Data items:
== Segment start ==
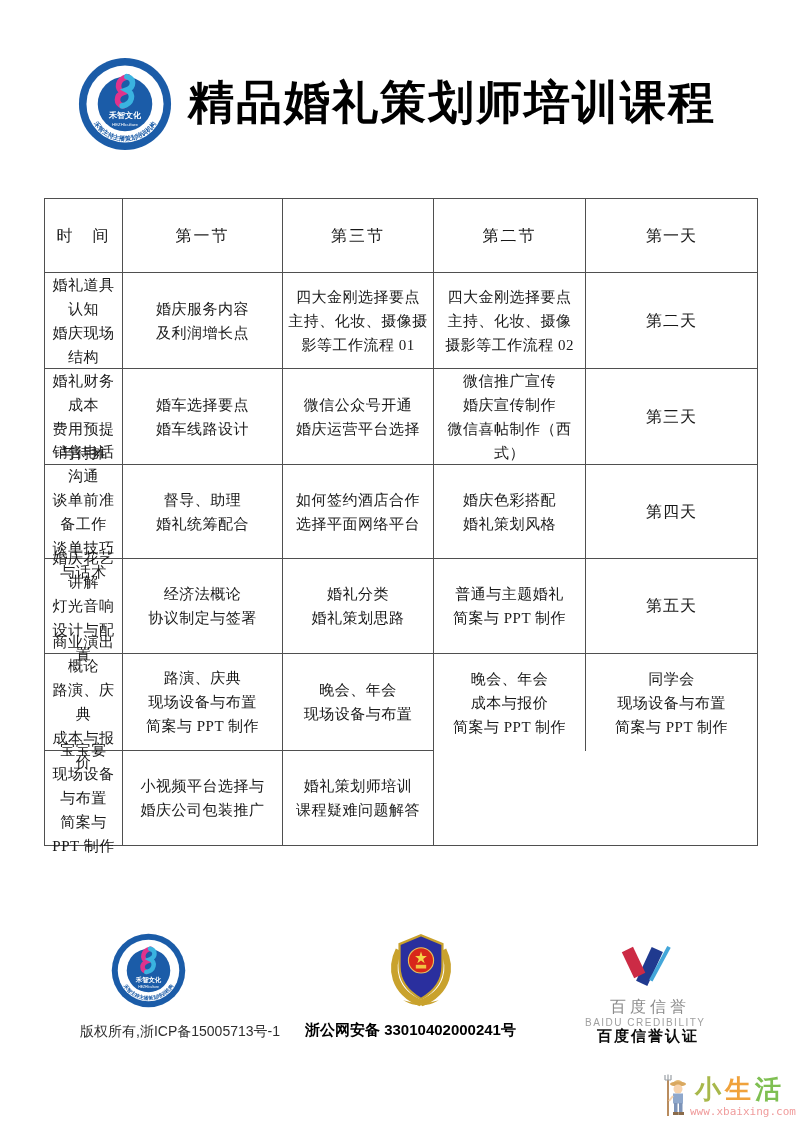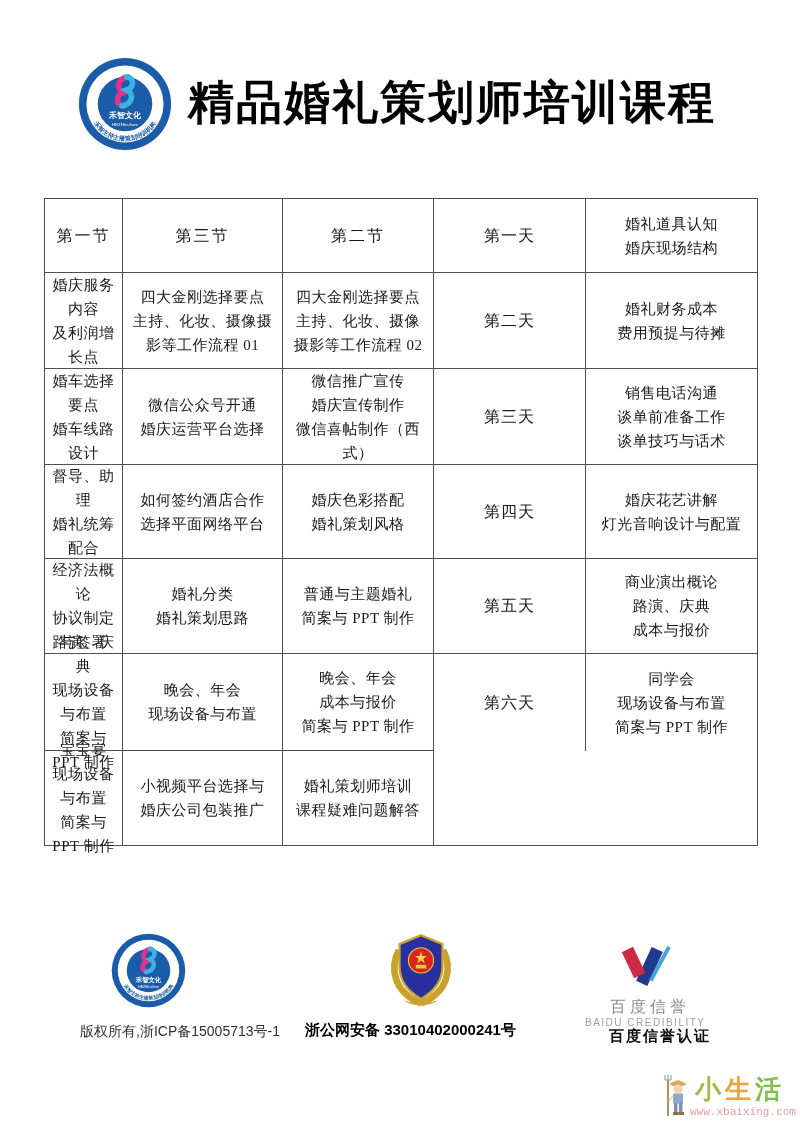--- a/index.html
+++ b/index.html
@@ -29,21 +29,21 @@
   .copyright{position:absolute;left:55px;top:1023px;width:250px;text-align:center;
              font-size:14px;color:#2e2e2e;font-family:"Liberation Sans",sans-serif;}
   .badge{position:absolute;left:384px;top:929px;width:74px;height:82px;}
   .police{position:absolute;left:305px;top:1021px;width:230px;text-align:left;
           font-size:15px;font-weight:700;color:#000;font-family:"Liberation Sans",sans-serif;}
   .baidu-logo{position:absolute;left:610px;top:943px;width:66px;height:52px;}
   .baidu-title{position:absolute;left:585px;top:997px;width:130px;text-align:center;
                font-size:16px;letter-spacing:4px;color:#8b8b8b;font-family:"Liberation Sans",sans-serif;}
   .baidu-sub{position:absolute;left:585px;top:1017px;width:130px;text-align:left;
              font-size:10px;letter-spacing:1.5px;color:#a0a0a0;font-family:"Liberation Sans",sans-serif;}
-  .baidu-caption{position:absolute;left:595px;top:1027px;width:130px;text-align:center;
+  .baidu-caption{position:absolute;left:583px;top:1027px;width:130px;text-align:center;
                  font-size:15px;font-weight:700;letter-spacing:2px;color:#0a0a0a;
                  font-family:"Liberation Sans",sans-serif;}
 
   
   .watermark{position:absolute;left:664px;top:1072px;width:132px;height:52px;}
   .mascot{position:absolute;left:0;top:2px;width:28px;height:46px;}
   .wm-title{position:absolute;left:31px;top:0;font-size:26px;font-weight:700;
             letter-spacing:4px;white-space:nowrap;}
   .wm-url{position:absolute;left:26px;top:33px;font-size:11px;color:#f09c9c;
           font-family:"DejaVu Sans Mono",monospace;white-space:nowrap;}
@@ -75,20 +75,23 @@
 
 <div class="page">
 
   <svg class="logo-main" viewBox="0 0 100 100">
     <use href="#hezhi-logo"></use>
   </svg>
   <h1 class="page-title">精品婚礼策划师培训课程</h1>
 
   <div class="course-table">
       <div class="cell head">
+        <div class="line">时　间</div>
+      </div>
+      <div class="cell head">
         <div class="line">第一节</div>
       </div>
       <div class="cell head">
         <div class="line">第三节</div>
       </div>
       <div class="cell head">
         <div class="line">第二节</div>
       </div>
       <div class="cell day">
         <div class="line">第一天</div>
@@ -184,23 +187,20 @@
         <div class="line">简案与 PPT 制作</div>
       </div>
       <div class="cell body">
         <div class="line">晚会、年会</div>
         <div class="line">现场设备与布置</div>
       </div>
       <div class="cell body">
         <div class="line">晚会、年会</div>
         <div class="line">成本与报价</div>
         <div class="line">简案与 PPT 制作</div>
-      </div>
-      <div class="cell day">
-        <div class="line">第六天</div>
       </div>
       <div class="cell body">
         <div class="line">同学会</div>
         <div class="line">现场设备与布置</div>
         <div class="line">简案与 PPT 制作</div>
       </div>
       <div class="cell body">
         <div class="line">宝宝宴</div>
         <div class="line">现场设备与布置</div>
         <div class="line">简案与 PPT 制作</div>

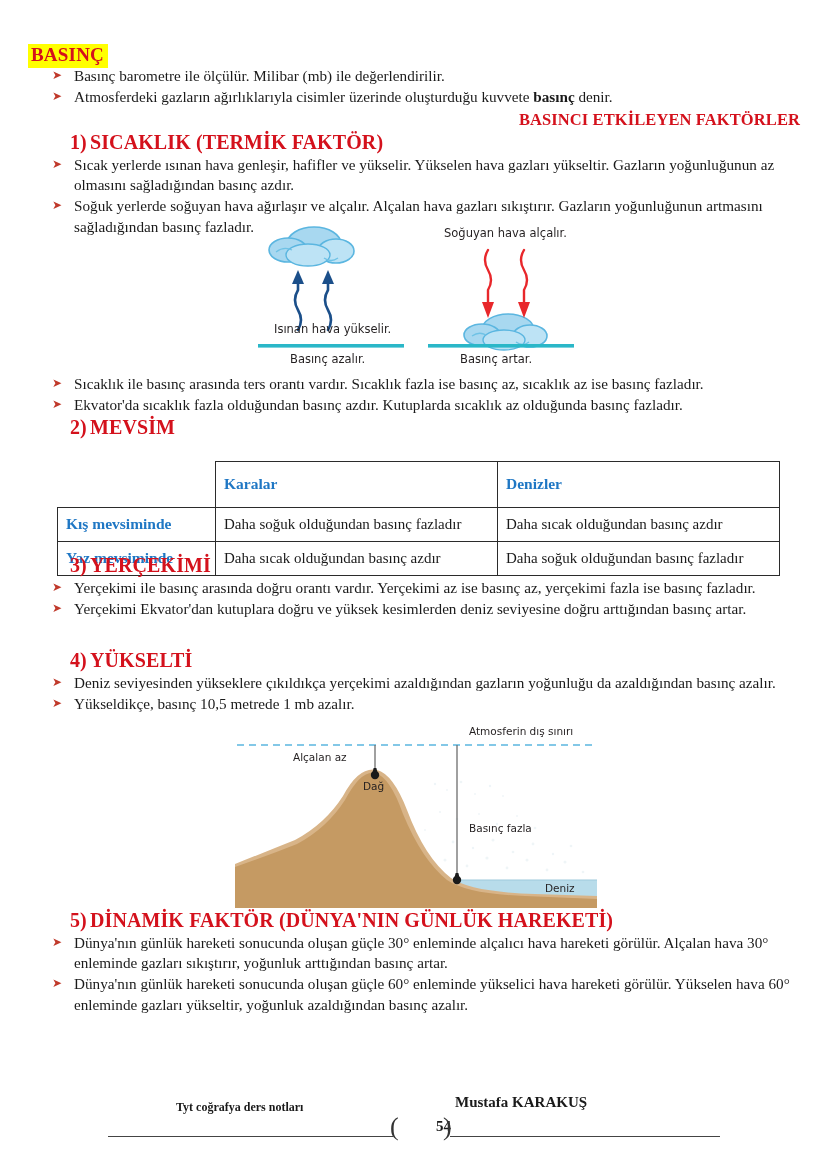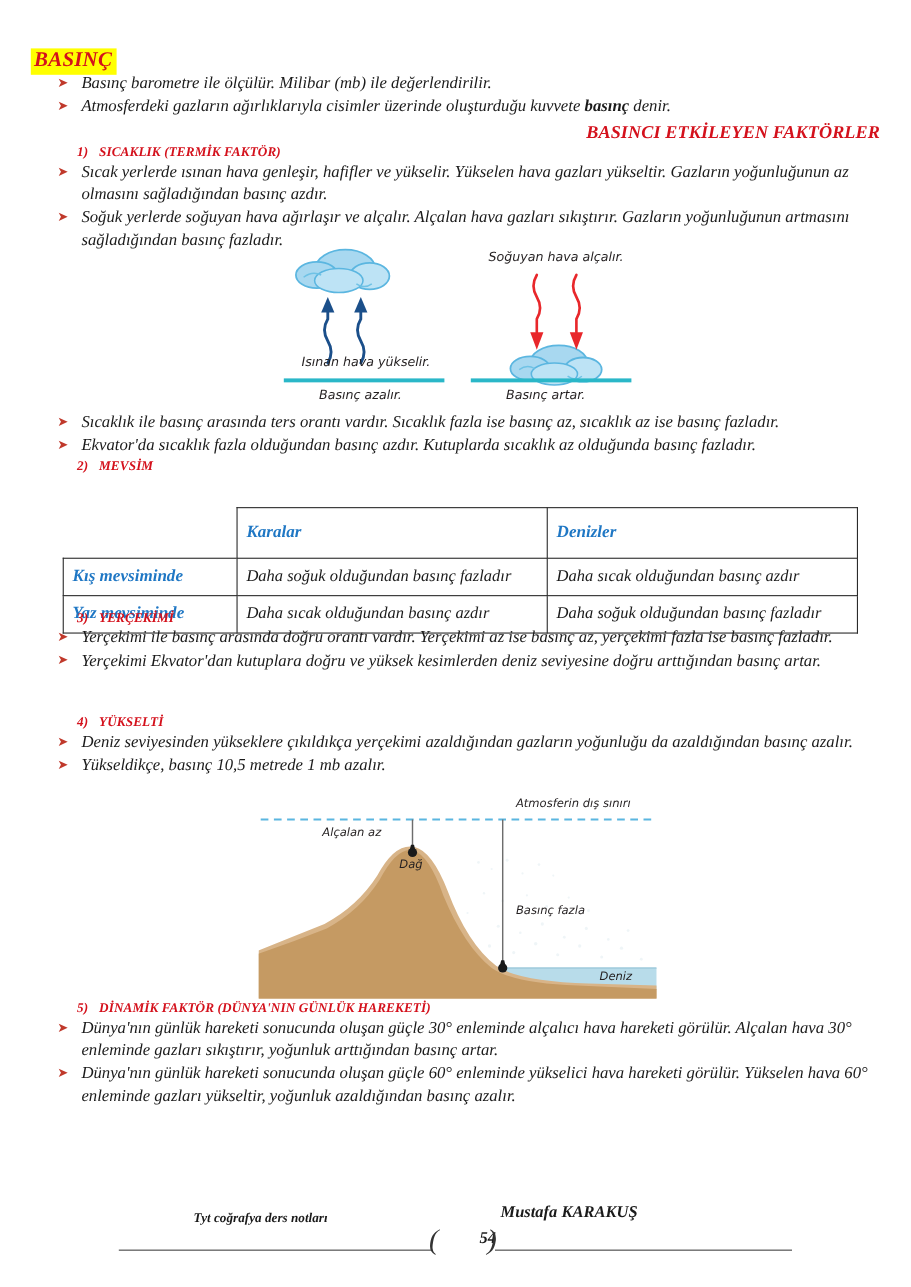--- a/index.html
+++ b/index.html
@@ -14,21 +14,20 @@
     color: #1a1a1a;
     position: relative;
     overflow: hidden;
   }
   .page {
     position: relative;
     width: 760px;
     height: 1170px;
     box-sizing: border-box;
     padding: 0;
-    font-style: italic;
   }
 
   
   .doc-title {
     position: absolute;
     left: 28px;
     top: 44px;
     font-size: 19px;
     font-weight: bold;
     color: #d4111c;
@@ -40,21 +39,21 @@
 
   .center-head {
     text-align: right;
     font-size: 16.5px;
     font-weight: bold;
     color: #d4111c;
     letter-spacing: 0.1px;
   }
 
   .num-head {
-    font-size: 12px;
+    font-size: 20px;
     font-weight: bold;
     color: #d4111c;
     margin: 1px 0 1px 0;
     padding-left: 42px;
     letter-spacing: 0.1px;
   }
   .num-head .num { display: inline-block; width: 20px; }
 
   
   .blk {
== Segment end ==
Task goal: Give the number of lines that hold the word "caption" in these records, with nothing added.

Answer below: 2